August 7, 2025: EPA Administrator Lee Zeldin announces on social media: “Today, the Trump EPA is announcing that we are ending Solar for All for good, saving US taxpayers ANOTHER $7 BILLION!”
August 8-11, 2025: EPA begins sending termination letters and withdrawing funds from grantee accounts. Indigenized Energy lays off half its staff. Training programs cancel. Donica Brady, who spent years building trust in her Northern Cheyenne community, loses her job. She goes back to driving a school bus and skinning deer in her garage at night.
October-November 2025: Four separate lawsuits filed. Twenty-two state attorneys general sue in the Court of Federal Claims for breach of contract. Three other suits filed in federal district courts arguing EPA exceeded its authority and violated the Administrative Procedure Act and Constitution.

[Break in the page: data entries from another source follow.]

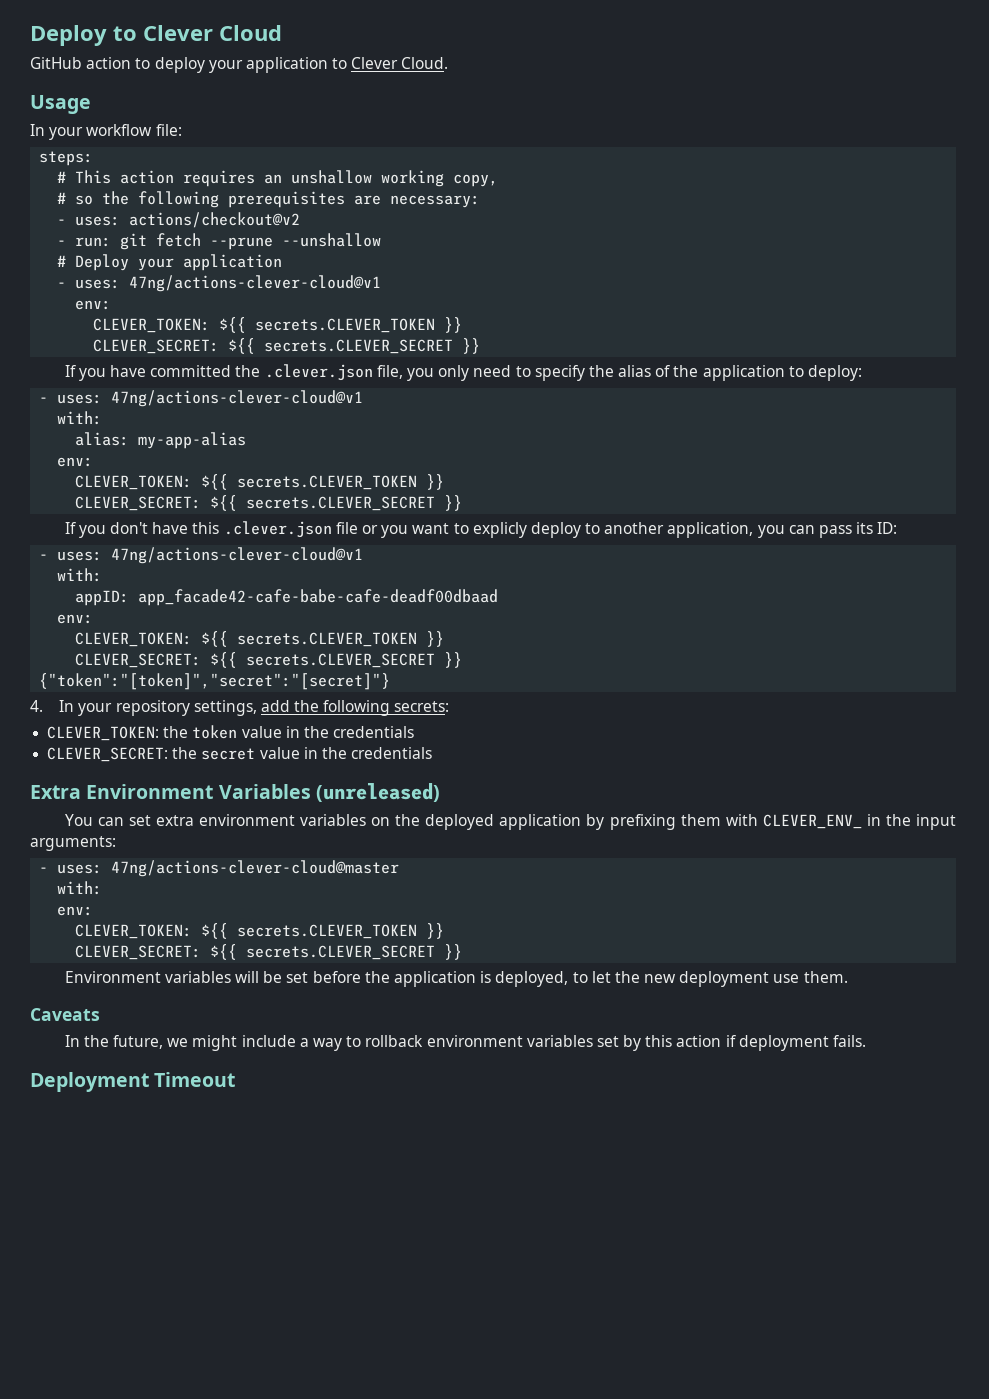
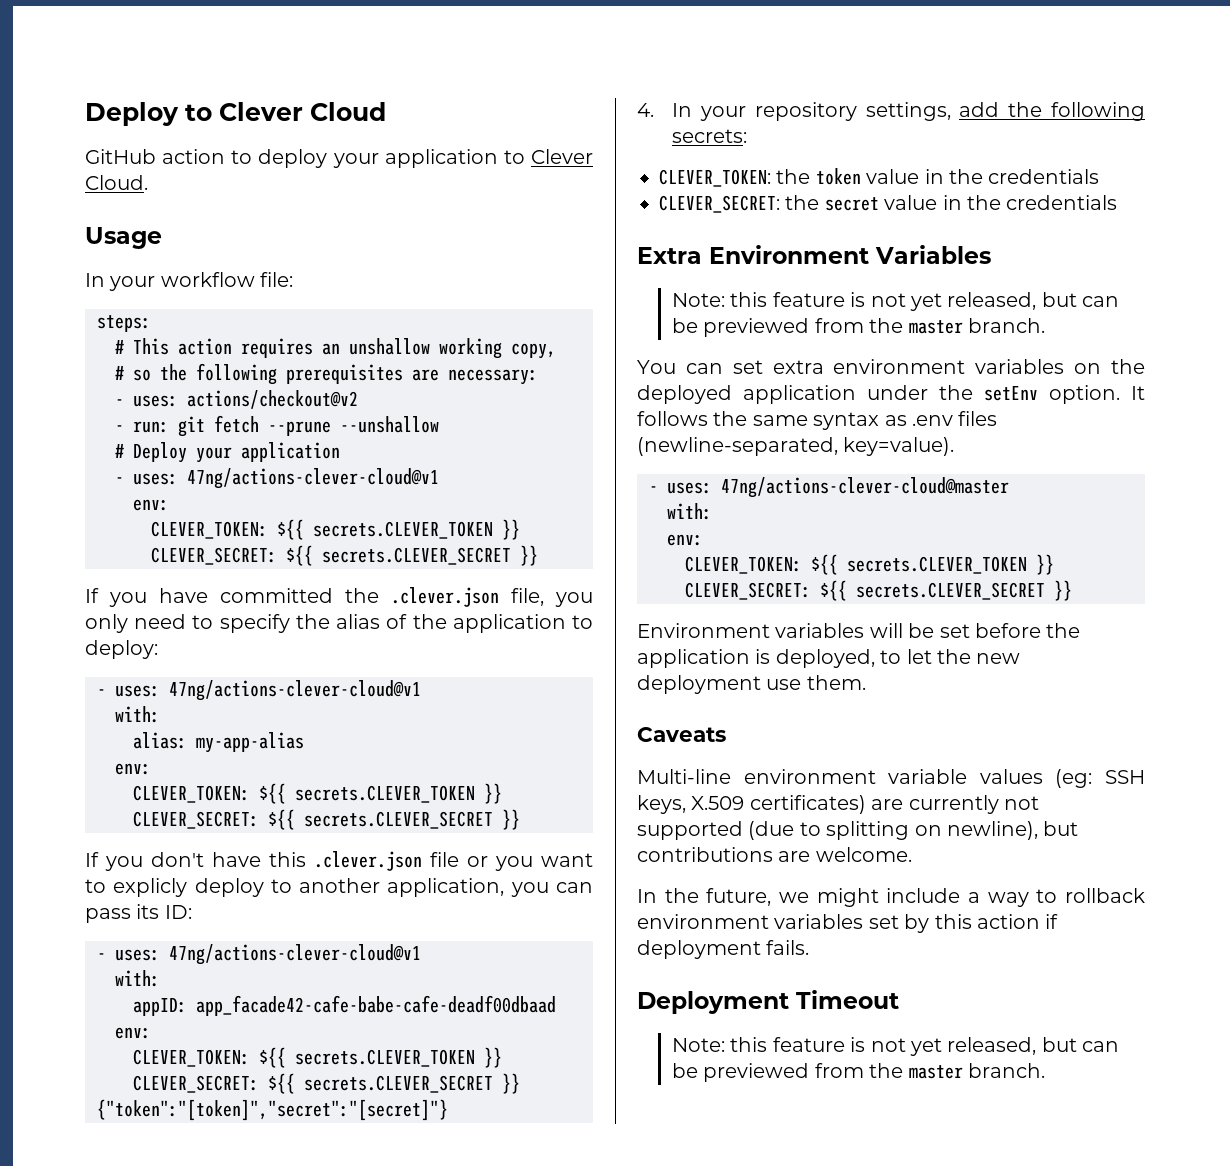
- Extra Environment Variables (unreleased)
+ Extra Environment Variables
+ Note: this feature is not yet released, but can be previewed from the master branch.
- You can set extra environment variables on the deployed application by prefixing them with CLEVER_ENV_ in the input arguments:
+ You can set extra environment variables on the deployed application under the setEnv option. It follows the same syntax as .env files (newline-separated, key=value).
+ Multi-line environment variable values (eg: SSH keys, X.509 certificates) are currently not supported (due to splitting on newline), but contributions are welcome.
  Deployment Timeout
+ Note: this feature is not yet released, but can be previewed from the master branch.

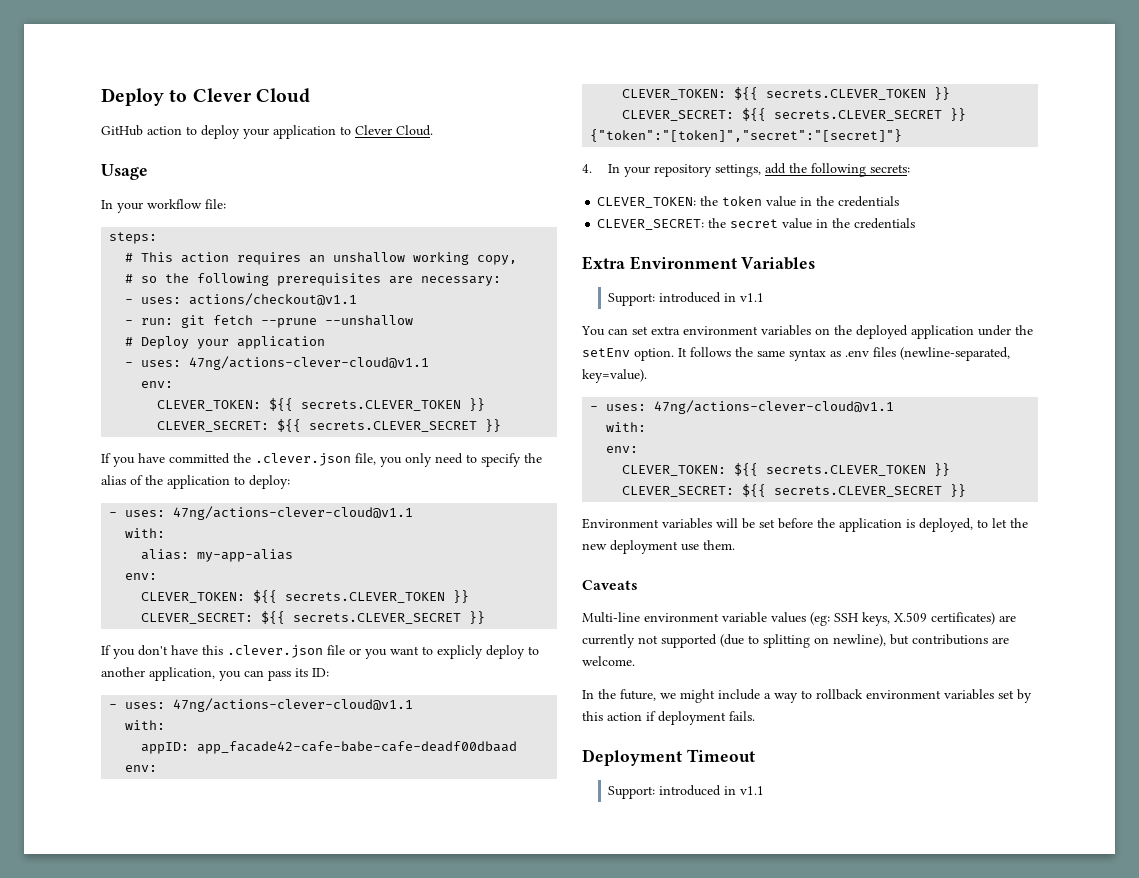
- - uses: actions/checkout@v2
+ - uses: actions/checkout@v1.1
  # Deploy your application
- - uses: 47ng/actions-clever-cloud@v1
+ - uses: 47ng/actions-clever-cloud@v1.1
  If you have committed the .clever.json file, you only need to specify the alias of the application to deploy:
- - uses: 47ng/actions-clever-cloud@v1
+ - uses: 47ng/actions-clever-cloud@v1.1
  If you don't have this .clever.json file or you want to explicly deploy to another application, you can pass its ID:
- - uses: 47ng/actions-clever-cloud@v1
+ - uses: 47ng/actions-clever-cloud@v1.1
  Extra Environment Variables
- Note: this feature is not yet released, but can be previewed from the master branch.
+ Support: introduced in v1.1
  It follows the same syntax as .env files (newline-separated, key=value).
- - uses: 47ng/actions-clever-cloud@master
+ - uses: 47ng/actions-clever-cloud@v1.1
  Deployment Timeout
- Note: this feature is not yet released, but can be previewed from the master branch.
+ Support: introduced in v1.1

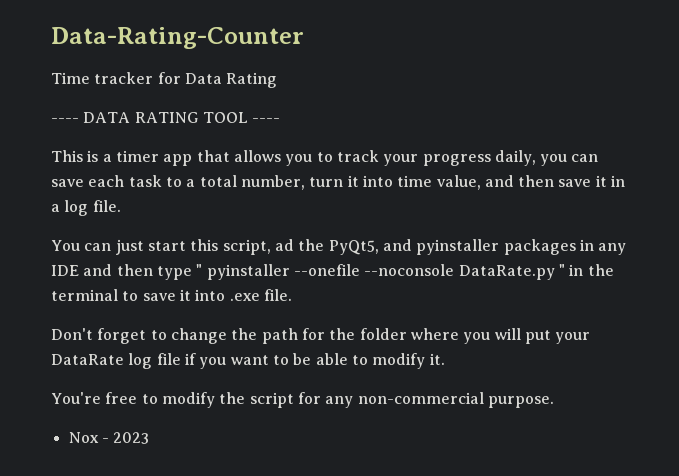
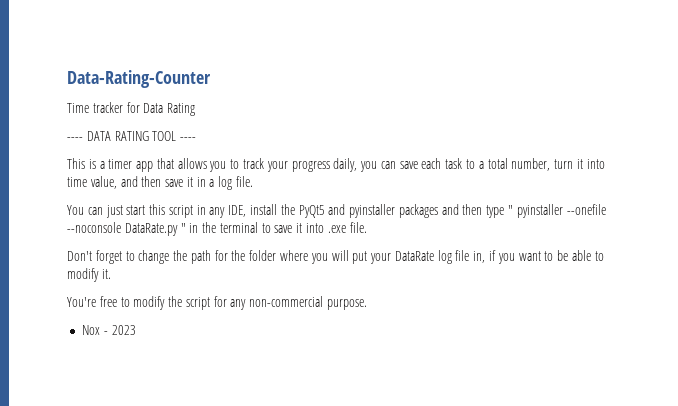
- You can just start this script, ad the PyQt5, and pyinstaller packages in any IDE and then type " pyinstaller --onefile --noconsole DataRate.py " in the terminal to save it into .exe file.
+ You can just start this script in any IDE, install the PyQt5 and pyinstaller packages and then type " pyinstaller --onefile --noconsole DataRate.py " in the terminal to save it into .exe file.
- Don't forget to change the path for the folder where you will put your DataRate log file if you want to be able to modify it.
+ Don't forget to change the path for the folder where you will put your DataRate log file in, if you want to be able to modify it.

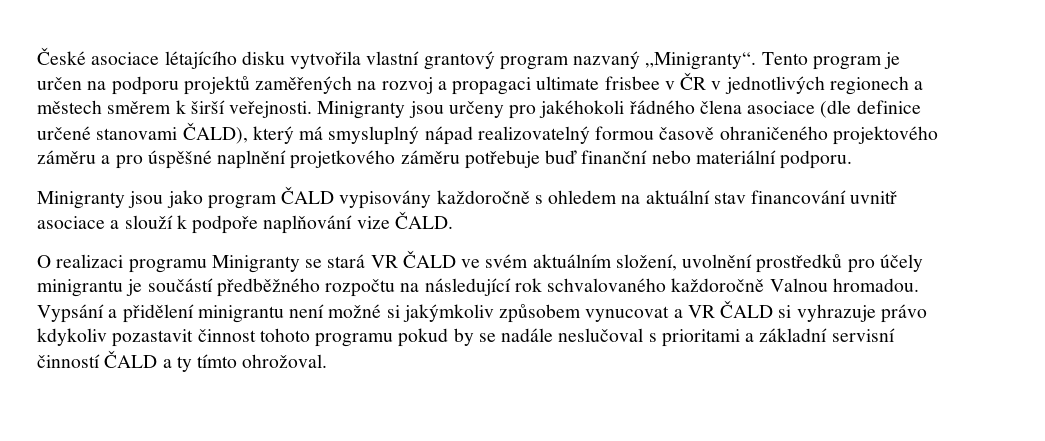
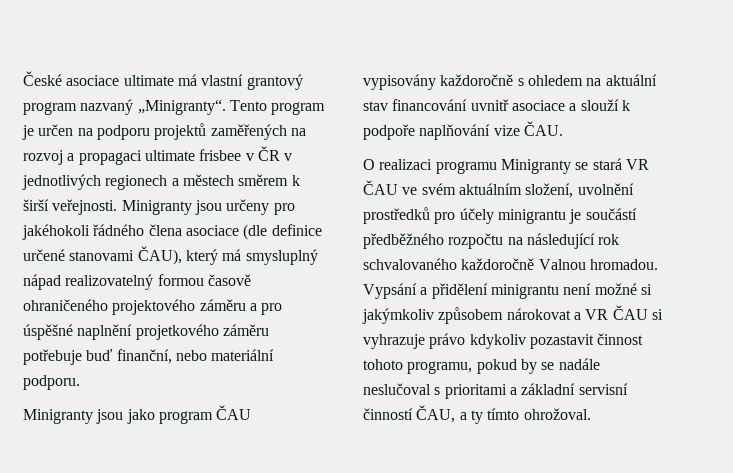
- České asociace létajícího disku vytvořila vlastní grantový program nazvaný „Minigranty“.
+ České asociace ultimate má vlastní grantový program nazvaný „Minigranty“.
- Minigranty jsou určeny pro jakéhokoli řádného člena asociace (dle definice určené stanovami ČALD), který má smysluplný nápad realizovatelný formou časově ohraničeného projektového záměru a pro úspěšné naplnění projetkového záměru potřebuje buď finanční nebo materiální podporu.
+ Minigranty jsou určeny pro jakéhokoli řádného člena asociace (dle definice určené stanovami ČAU), který má smysluplný nápad realizovatelný formou časově ohraničeného projektového záměru a pro úspěšné naplnění projetkového záměru potřebuje buď finanční, nebo materiální podporu.
- Minigranty jsou jako program ČALD vypisovány každoročně s ohledem na aktuální stav financování uvnitř asociace a slouží k podpoře naplňování vize ČALD.
+ Minigranty jsou jako program ČAU vypisovány každoročně s ohledem na aktuální stav financování uvnitř asociace a slouží k podpoře naplňování vize ČAU.
- O realizaci programu Minigranty se stará VR ČALD ve svém aktuálním složení, uvolnění prostředků pro účely minigrantu je součástí předběžného rozpočtu na následující rok schvalovaného každoročně Valnou hromadou.
+ O realizaci programu Minigranty se stará VR ČAU ve svém aktuálním složení, uvolnění prostředků pro účely minigrantu je součástí předběžného rozpočtu na následující rok schvalovaného každoročně Valnou hromadou.
- Vypsání a přidělení minigrantu není možné si jakýmkoliv způsobem vynucovat a VR ČALD si vyhrazuje právo kdykoliv pozastavit činnost tohoto programu pokud by se nadále neslučoval s prioritami a základní servisní činností ČALD a ty tímto ohrožoval.
+ Vypsání a přidělení minigrantu není možné si jakýmkoliv způsobem nárokovat a VR ČAU si vyhrazuje právo kdykoliv pozastavit činnost tohoto programu, pokud by se nadále neslučoval s prioritami a základní servisní činností ČAU, a ty tímto ohrožoval.

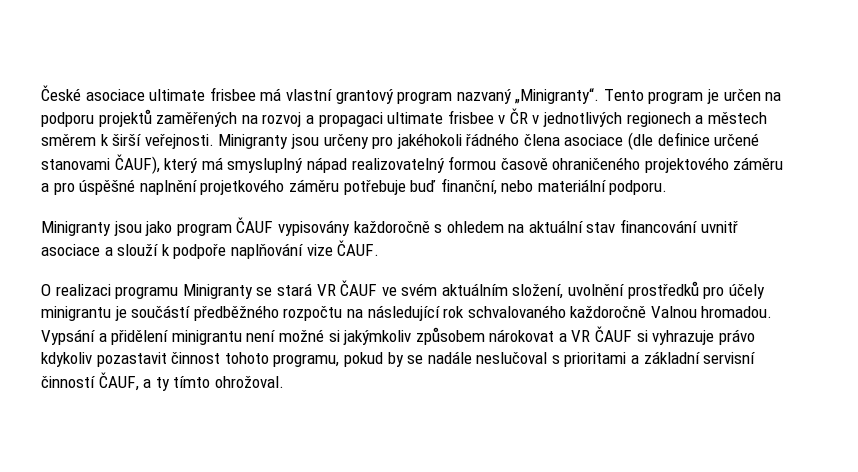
- České asociace ultimate má vlastní grantový program nazvaný „Minigranty“.
+ České asociace ultimate frisbee má vlastní grantový program nazvaný „Minigranty“.
- Minigranty jsou určeny pro jakéhokoli řádného člena asociace (dle definice určené stanovami ČAU), který má smysluplný nápad realizovatelný formou časově ohraničeného projektového záměru a pro úspěšné naplnění projetkového záměru potřebuje buď finanční, nebo materiální podporu.
+ Minigranty jsou určeny pro jakéhokoli řádného člena asociace (dle definice určené stanovami ČAUF), který má smysluplný nápad realizovatelný formou časově ohraničeného projektového záměru a pro úspěšné naplnění projetkového záměru potřebuje buď finanční, nebo materiální podporu.
- Minigranty jsou jako program ČAU vypisovány každoročně s ohledem na aktuální stav financování uvnitř asociace a slouží k podpoře naplňování vize ČAU.
+ Minigranty jsou jako program ČAUF vypisovány každoročně s ohledem na aktuální stav financování uvnitř asociace a slouží k podpoře naplňování vize ČAUF.
- O realizaci programu Minigranty se stará VR ČAU ve svém aktuálním složení, uvolnění prostředků pro účely minigrantu je součástí předběžného rozpočtu na následující rok schvalovaného každoročně Valnou hromadou.
+ O realizaci programu Minigranty se stará VR ČAUF ve svém aktuálním složení, uvolnění prostředků pro účely minigrantu je součástí předběžného rozpočtu na následující rok schvalovaného každoročně Valnou hromadou.
- Vypsání a přidělení minigrantu není možné si jakýmkoliv způsobem nárokovat a VR ČAU si vyhrazuje právo kdykoliv pozastavit činnost tohoto programu, pokud by se nadále neslučoval s prioritami a základní servisní činností ČAU, a ty tímto ohrožoval.
+ Vypsání a přidělení minigrantu není možné si jakýmkoliv způsobem nárokovat a VR ČAUF si vyhrazuje právo kdykoliv pozastavit činnost tohoto programu, pokud by se nadále neslučoval s prioritami a základní servisní činností ČAUF, a ty tímto ohrožoval.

February 2026: Lawsuits still pending. Rocky Boy’s Reservation still has one solar array. The rest of America’s 900,000 low-income households that were promised solar? Still waiting.
Layer 1: What’s the Obvious Answer? (Surface Thinking)
Government program gets cut. Happens all the time. Political parties have different priorities. New administration, new agenda. Move along, nothing to see here.
Layer 2: What Am I Missing? (Blind Spot Angles)
The Economics That Don’t Add Up:
Rural electricity costs: $200-900/month on reservations
35% poverty rate on Rocky Boy’s (US average: 12.4%)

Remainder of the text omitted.